Assalamu alaikum, people of Kuala Lumpur

Composing oneself at the top of Petronas Towers

Composing oneself at the top of Petronas Towers

"It's only a model!"

“It’s only a model!”

Last week, the day job took me to Kuala Lumpur. I was away for five days, two of which were spent travelling almost around the clock (mad, I know, but I assure you it was worth it!). Once I had arrived, I was privileged to be the honoured and somewhat overwhelmed guest of two universities in the city. My impressions of the country and its people during so short a stay, although vivid, are therefore inevitably sketchy, so I apologise in advance for any observations that may strike those who know Malaysia better than I do as either incomplete or simply wrong.
Malaysia is a young (just over half a century since independence), very proud country, and also a thrustingly ambitious one. All of these qualities are epitomised by the twin towers – the Petronas Towers – that were built in the KLC district of the city in 1998 and are now the tallest twin towers in the world. Following many recommendations from my Asian colleagues, I chose to spend most of my single free half-day travelling to them and taking the tourists’ trip to the top. As the Towers are eighty-eight storeys high, this provides a panoramic view of Kuala Lumpur and delivers a 360-degree demonstration of just how much development work is taking place there. High-rise buildings are everywhere and many, although dwarfed by the Petronas Towers themselves, are giants by UK standards. Nor is it all about size: most of the buildings are beautifully designed and Malaysians are increasingly strict about the standards of architecture they consider acceptable for their capital city. Whilst at the top of one of the Petronas Towers, I was lucky enough to see an inferior skyscraper being demolished: it collapsed in clouds of black dust.

In the race to the top, one down... and more, I think, to go.

In the race to the top, one down… and more, I think, to go.

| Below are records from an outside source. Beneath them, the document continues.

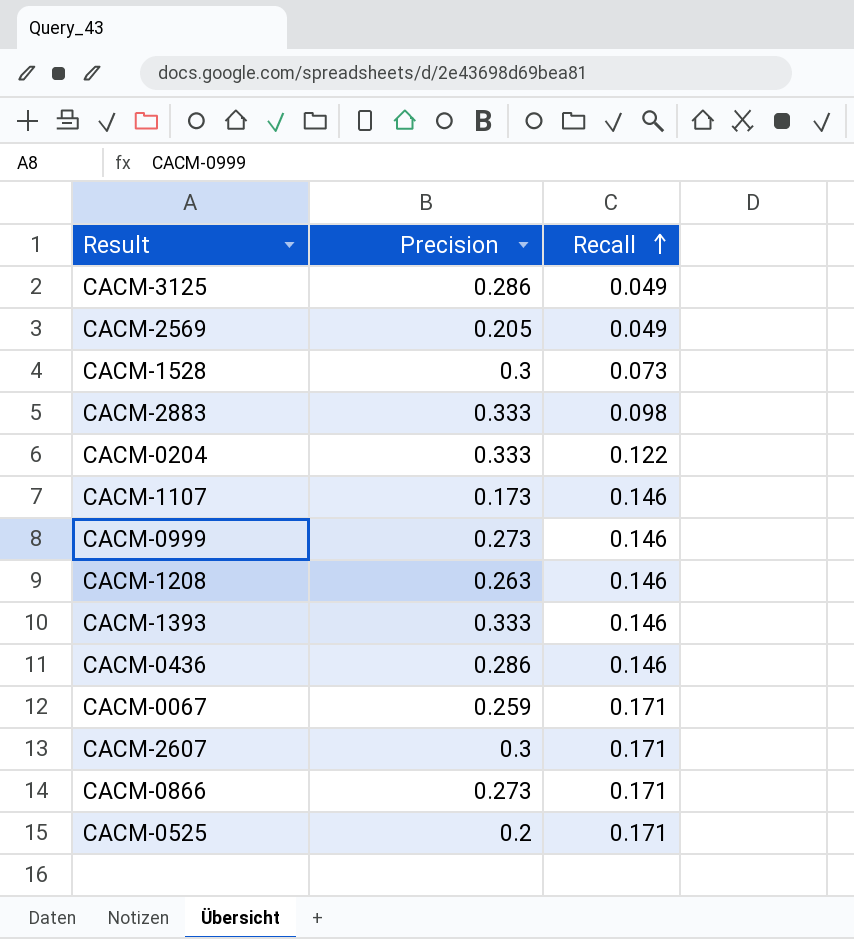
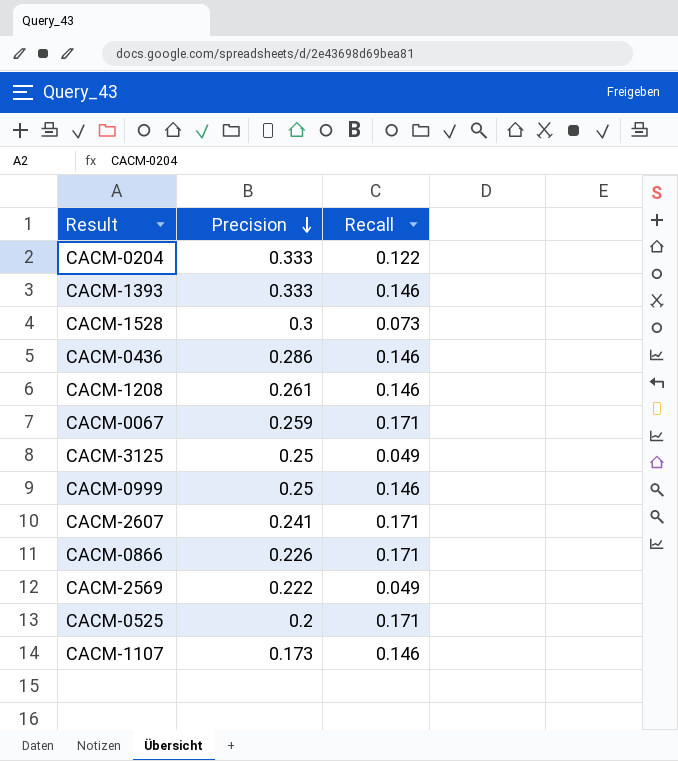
row order: Recall ascending -> Precision descending
row CACM-2883: 0.333 | 0.098 -> none
CACM-1208 | Precision: 0.263 -> 0.261
CACM-3125 | Precision: 0.286 -> 0.25
CACM-0999 | Precision: 0.273 -> 0.25
CACM-2607 | Precision: 0.3 -> 0.241
CACM-0866 | Precision: 0.273 -> 0.226
CACM-2569 | Precision: 0.205 -> 0.222

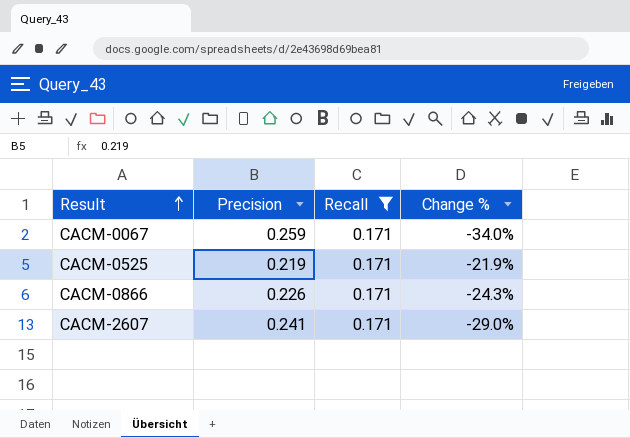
filter: none -> Recall = 0.171
row order: Precision descending -> Result ascending
column Change % | formula: none -> ([Recall] - [Precision]) / [Precision]
CACM-0525 | Precision: 0.2 -> 0.219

A view from the bridge... between the towers

A view from the bridge… between the towers

Another view from the bridge

Another view from the bridge

As I’ve said, my impressions are based on only a little information, but it did strike me that Kuala Lumpans are in such a hurry to become world leaders that they are in danger of destroying not just their immediate past, but also their much older heritage; and this notion resonated with some of my colleagues when I voiced it. I saw little architecture in the city that was more than thirty years old and nothing at all that was likely to have pre-dated my own birth.
Yet, paradoxically, despite their keenness to ‘get on’, the overwhelming majority of Malaysians whom I met, almost all of whom were extremely well-educated, were gentle, polite, courteous, humorous and modest. They were not ‘go-getters’ in the sharp-elbowed sense. They have their own, highly honourable, way of making progress in today’s world. Much of this stems from the fact that they are also very devout. At both of the universities that I visited, the call to prayers sounded five times each day. The prayer rooms hold only twenty to thirty people and those not able to take part exactly on the hour await their turn patiently, but they make it quite clear, whatever the task in which they are engaged or the conference or focus group to which they are contributing, that prayer comes first.
Despite this apparent unanimity about how things should be done, I did observe some collisions as Eastern values met Western ones; not, however, at the universities, where highly-qualified librarians and academics have no problem with reconciling traditional dress and customs with exacting, high-profile jobs. The suite of rooms in which our meetings took place are normally occupied by eminent doctors and surgeons and are designed to help them relax from cutting-edge medical research and surgical operations. That we were very privileged to have had them generously give up these quarters to us for a whole day was not lost upon us.
Most of the men and women employed by the university wear traditional dress. This is at once exuberant and dignified. The men’s tunics and the women’s shalwar kameezes (they call them this, even though mostly the garments consist of three-quarter-length tunics and long skirts, rather than trousers) are beautifully made, often embroidered or sequined, and frequently in very bright colours. Sometimes the women wear tailored versions in heavy silk. The more austere outfits are a little more nun-like, and stick to plainer cloth – usually cotton – in light blues, greys and navy. But all these advocates of traditional dress wear their clothes with pride and often the women fasten their hijabs with many-jewelled brooches or enhance them with a framework of pearls. I saw no black burqas or niqabs at the universities.
Where I did see one such outfit was at the Petronas Towers. Since these are frequented by tourists, its owner may not have been Malaysian. I could see from her eyes and deduce from the age of her husband that she was very young – probably a girl still in her teens. And she didn’t look unhappy: he was holding her hand and they were walking along together, laughing. What was striking was the difference between this couple and another Asian couple (again, of course, I cannot make an accurate guess at their nationality), also taking the Twin Towers tour and also holding hands. The girl, also probably in her late teens, was wearing a short-sleeved black T-shirt and immaculate, but very short, white shorts.
How will Malaysia’s future unfold? From now on, I shall be fascinated to observe and find out. I hope that it will prosper as it wishes, and I also hope that it will at the same time manage to preserve its heritage and its traditions. I think that its most prominent religion may be the key: this week I was extremely honoured to have been able to immerse myself in how true Islam – tolerant, humorous, friendly, hospitable and forgiving – makes a huge contribution to the world in which we live.

A sense of proportion?

A sense of proportion?

And a sense of scale

And a sense of scale

And so high above all those!

And so high above all those!

A few degrees of the 360

A few degrees of the 360

A salute to Ethel Lang – and to Barnsley

From 'The Times', January 17th 2015

From ‘The Times’, January 17th 2015

Ethel Lang, the lady who held the record as Britain’s oldest woman, died last Wednesday aged 114. I salute her.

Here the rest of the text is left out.